Exercise objective: Apart from the pictures, every entry below must be given again exactly.

Extracted data:
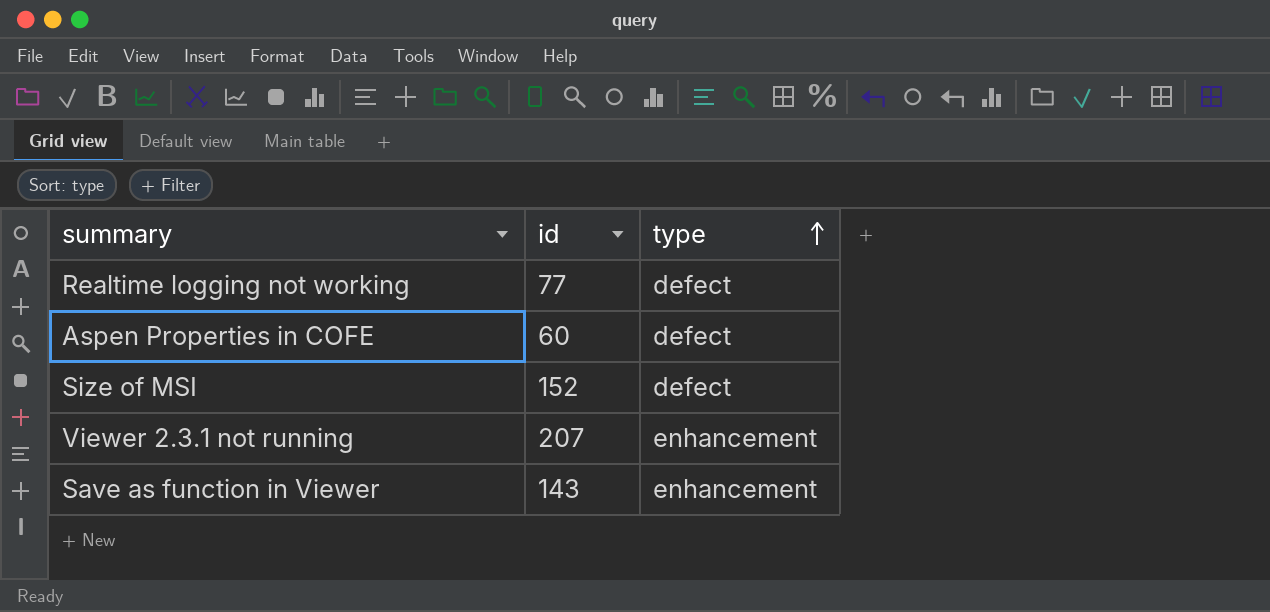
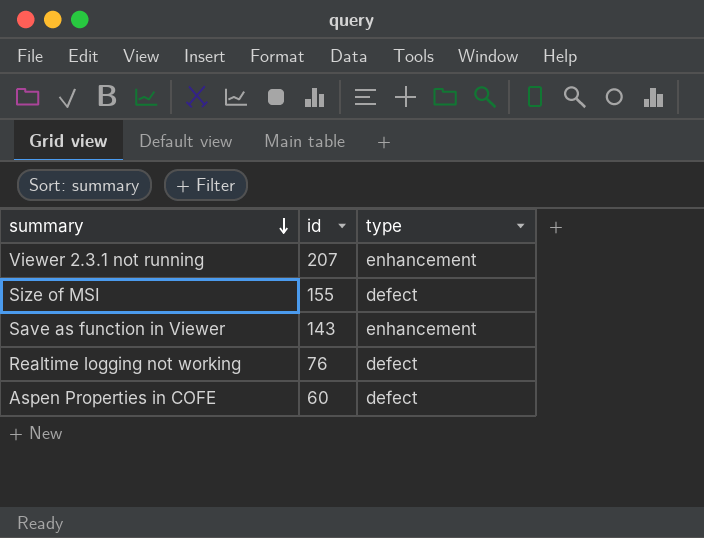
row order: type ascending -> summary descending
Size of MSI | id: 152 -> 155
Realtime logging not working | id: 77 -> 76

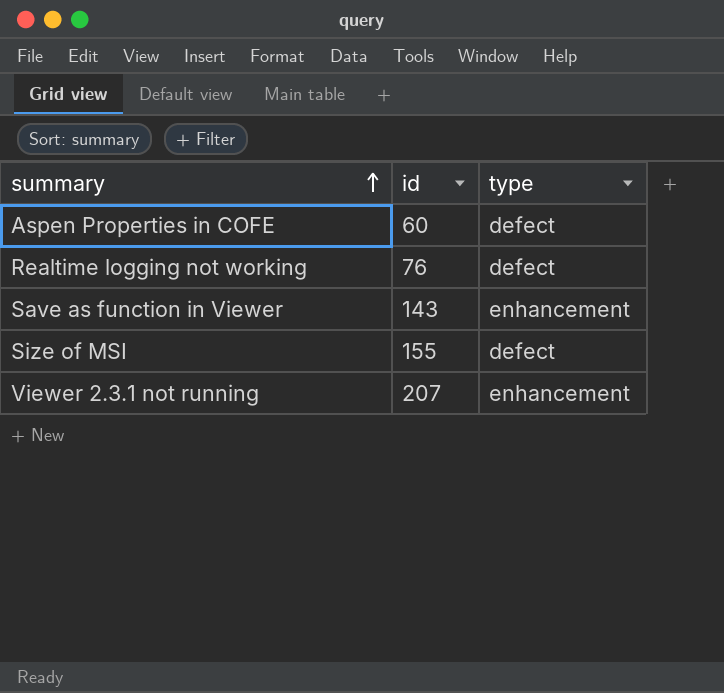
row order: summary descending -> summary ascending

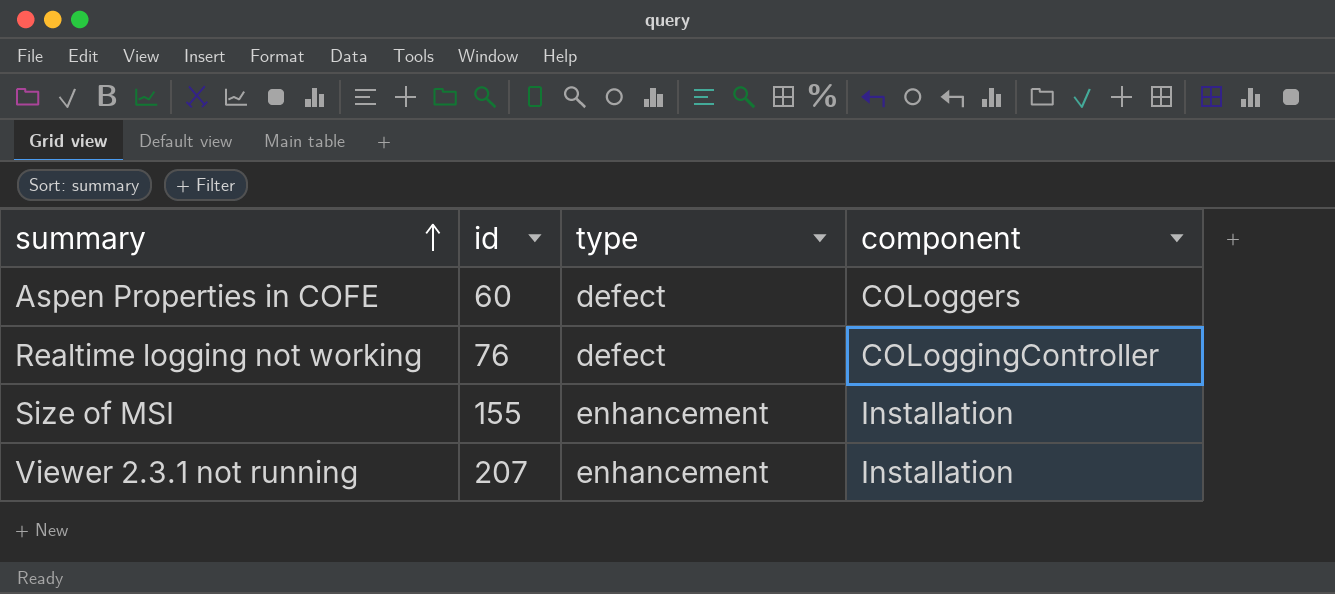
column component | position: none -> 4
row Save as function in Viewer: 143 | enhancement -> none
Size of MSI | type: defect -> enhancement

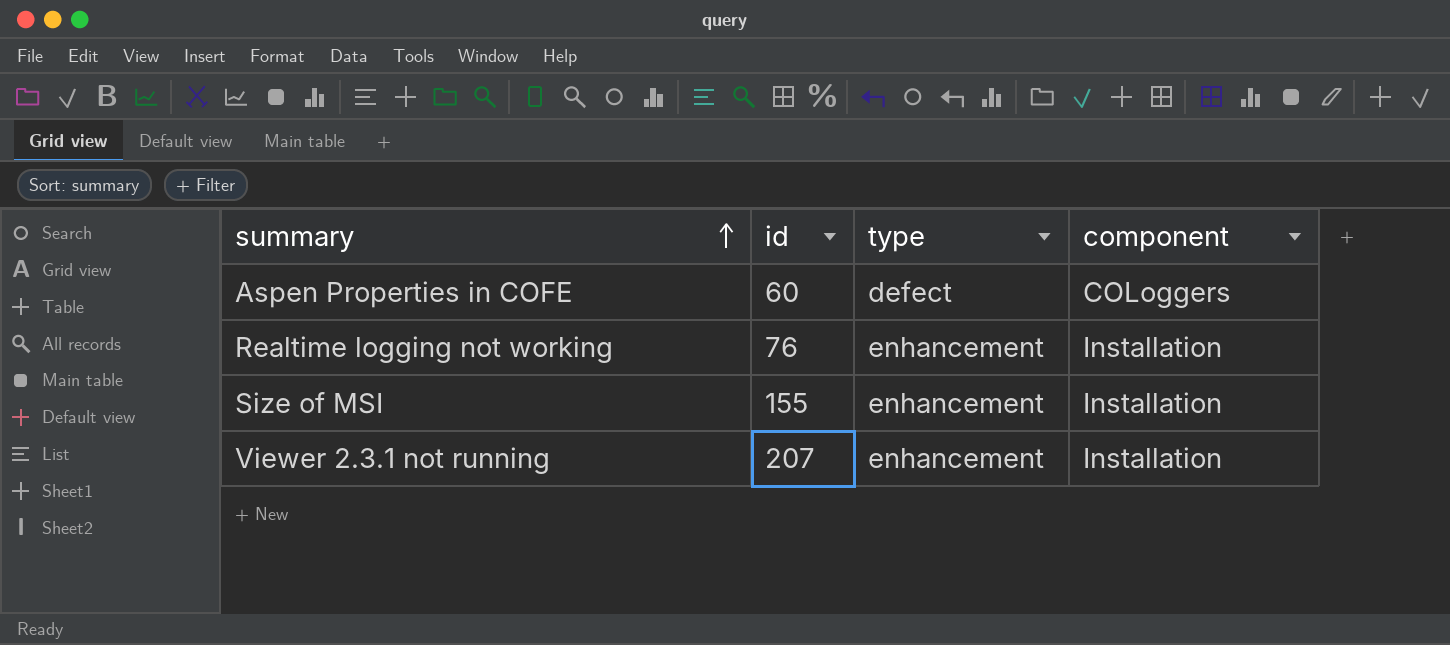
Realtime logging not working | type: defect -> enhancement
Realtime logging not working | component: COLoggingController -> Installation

Answer space:
row order: type ascending -> summary descending
Size of MSI | id: 152 -> 155
Realtime logging not working | id: 77 -> 76

row order: summary descending -> summary ascending

column component | position: none -> 4
row Save as function in Viewer: 143 | enhancement -> none
Size of MSI | type: defect -> enhancement

Realtime logging not working | type: defect -> enhancement
Realtime logging not working | component: COLoggingController -> Installation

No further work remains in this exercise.